_Task:_ Lines from the one containing "CHECK IN EARRINGS: 3" through the final line of the records are the only ones to copy, and each must match exactly.

[Exercise inputs]

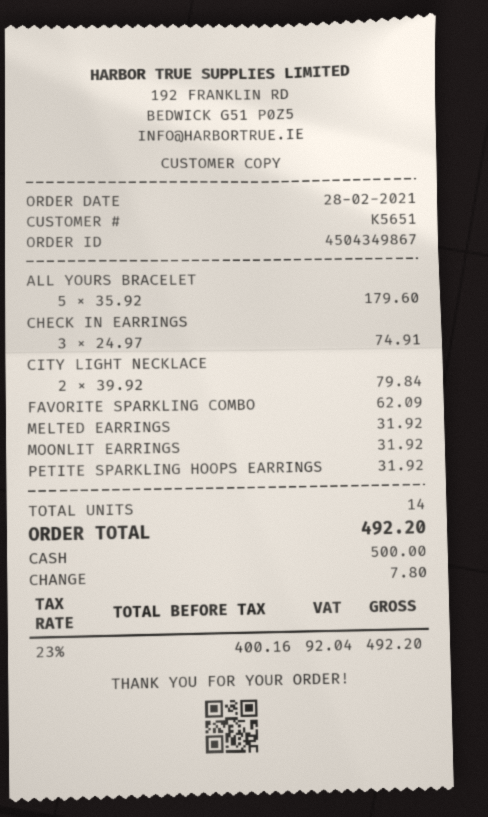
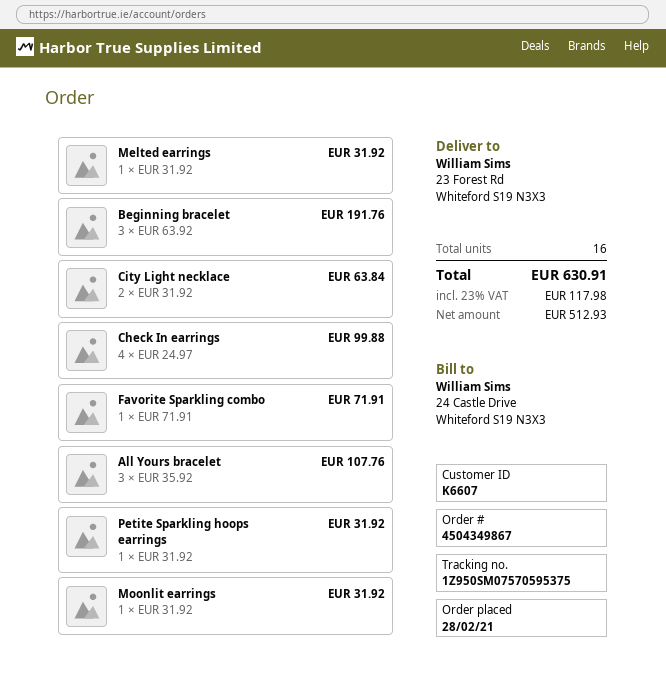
customer number: K5651 -> K6607
ALL YOURS BRACELET: 5 x 35.92 = 179.60 -> 3 x 35.92 = 107.76
CHECK IN EARRINGS: 3 x 24.97 = 74.91 -> 4 x 24.97 = 99.88
CITY LIGHT NECKLACE: 2 x 39.92 = 79.84 -> 2 x 31.92 = 63.84
FAVORITE SPARKLING COMBO: 1 x 62.09 = 62.09 -> 1 x 71.91 = 71.91
Beginning bracelet: none -> 3 x 63.92 = 191.76
total quantity: 14 -> 16
net: 400.16 -> 512.93
tax: 23% = 92.04 -> 23% = 117.98
total: 492.20 -> 630.91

[/Exercise inputs]

_Reply to the task:_
CHECK IN EARRINGS: 3 x 24.97 = 74.91 -> 4 x 24.97 = 99.88
CITY LIGHT NECKLACE: 2 x 39.92 = 79.84 -> 2 x 31.92 = 63.84
FAVORITE SPARKLING COMBO: 1 x 62.09 = 62.09 -> 1 x 71.91 = 71.91
Beginning bracelet: none -> 3 x 63.92 = 191.76
total quantity: 14 -> 16
net: 400.16 -> 512.93
tax: 23% = 92.04 -> 23% = 117.98
total: 492.20 -> 630.91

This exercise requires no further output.